The parent of a young girl writes, “Try to be within the realm of ‘business casual,’ leaning a little more to the casual. It is her ‘job’ to work at school and learn so that she can take her place as a fully responsible, capable adult. She is not in school to show-off and call attention to herself. But she still needs to fit in with other students coming from various economic classes. This means erring on the side of being understated rather than overstated. So, therefore, jeans are okay if they are in good condition, T-shirts are okay as long as they are not offensive. No shorts, no tank tops, no sandals. And this may sound a bit odd, but since my daughter is in elementary school with recesses and other play times, no dresses or skirts. If she wants to and the weather permits, she might choose to wear a skort.”

Do instill a dress-for-success mentality.

A Virginia mother of two writes, “I only allow my children to wear khaki pants or shorts and collar shirts to school — clothing along the lines of casual Friday attire at work. I am trying to instill in them at an early age that this is how you dress during the week and that there are other clothes for weekends. I feel that T-shirts with writing are very distracting in the classroom. My kids don’t have a problem with this dress and I think they enjoy their weekend clothing a lot more than if they wore it all week long.”

Do follow the school’s dress code.

A parent in Indiana writes, “[Our middle school] has a fantastic dress code in place.

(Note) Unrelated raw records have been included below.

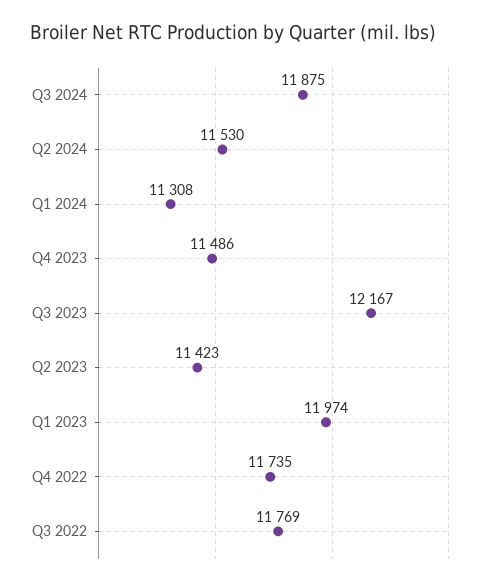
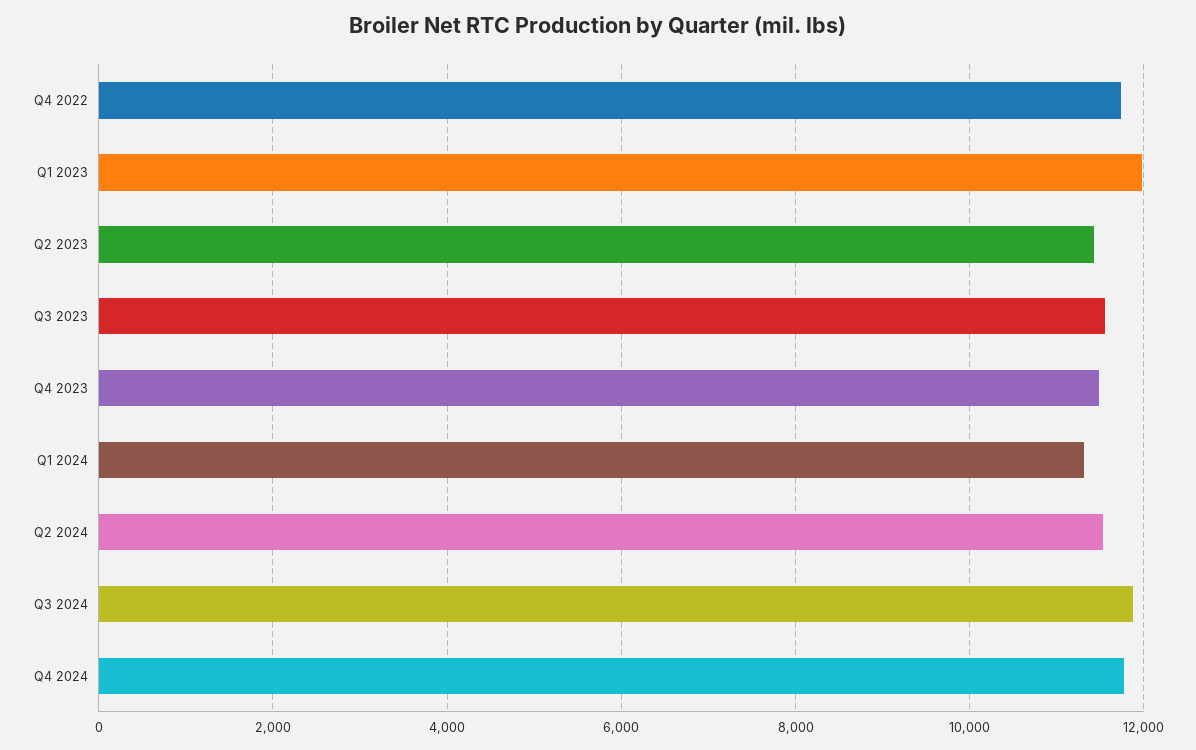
Q3 2023: 12167 -> 11600
Q3 2022: 11769 -> none
Q4 2024: none -> 11800

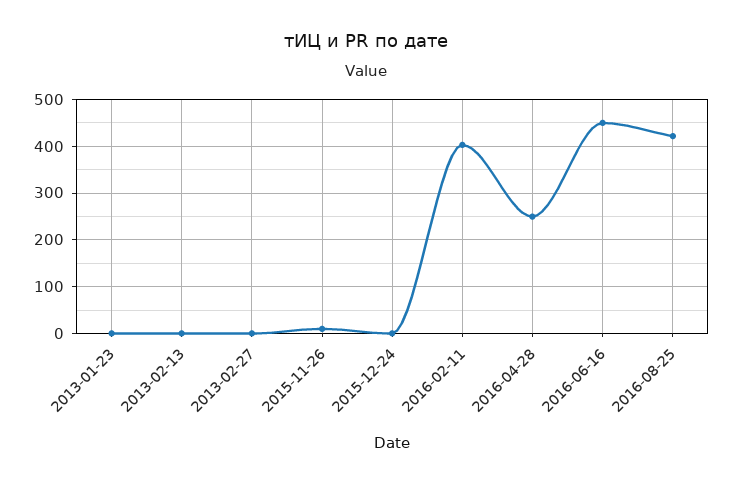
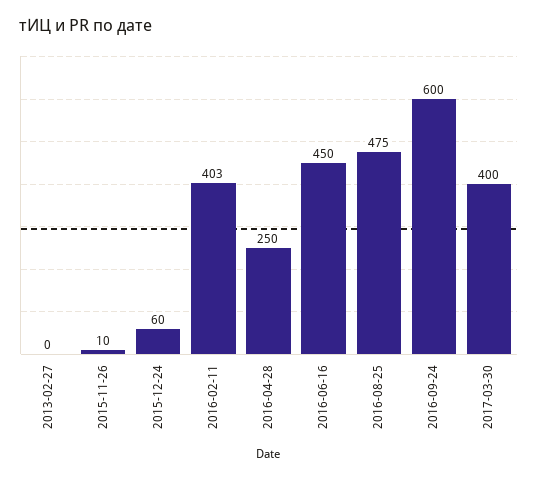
2013-01-23: 0 -> none
2013-02-13: 0 -> none
2015-12-24: 0 -> 60
2016-08-25: 420 -> 475
2016-09-24: none -> 600
2017-03-30: none -> 400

The students are to dress ‘for success’ and not a day at the beach. This means no T-shirts with inappropriate messages, no slouchy jeans, no bare arms, no low-cut tops. Skirts must be at fingertip length when arms are held down to their sides. No flip-flops, no pajama bottoms, and any pants with belt loops must have a belt threaded through the loops, and no tank tops.

‘[The school] is giving our children a ‘heads up’ on dressing for success, as if they are going out into the ‘real’ world and not spending a day at the beach or weekends lounging with friends. With this dress code in place, it takes the weight off parents’ shoulders when their children try to wear inappropriate clothing to school. The dress code still gives children the opportunity to be themselves when dressed for school, within limits.

‘I, personally, love the dress code rather than a mandatory uniform dress code. In the ‘real world’ not all careers are confined to a uniform, nor should schools. Dress codes are a much better way of dealing with inappropriate clothing.”

Do avoid shoes with roller skates in them.

A mom in Washinton State writes, “My son is getting ready to start third grade and he is positively itching to get a pair of Heelys. Even if I were to buy them for him (which I will never do), I do not think that children need to be roller skating through the hallways at school. I know many schools have made rules about taking the wheels out of the rolling shoes, if they allow them to be worn at all, and I whole-heartedly agree! I will be very glad when this fad goes out of style!”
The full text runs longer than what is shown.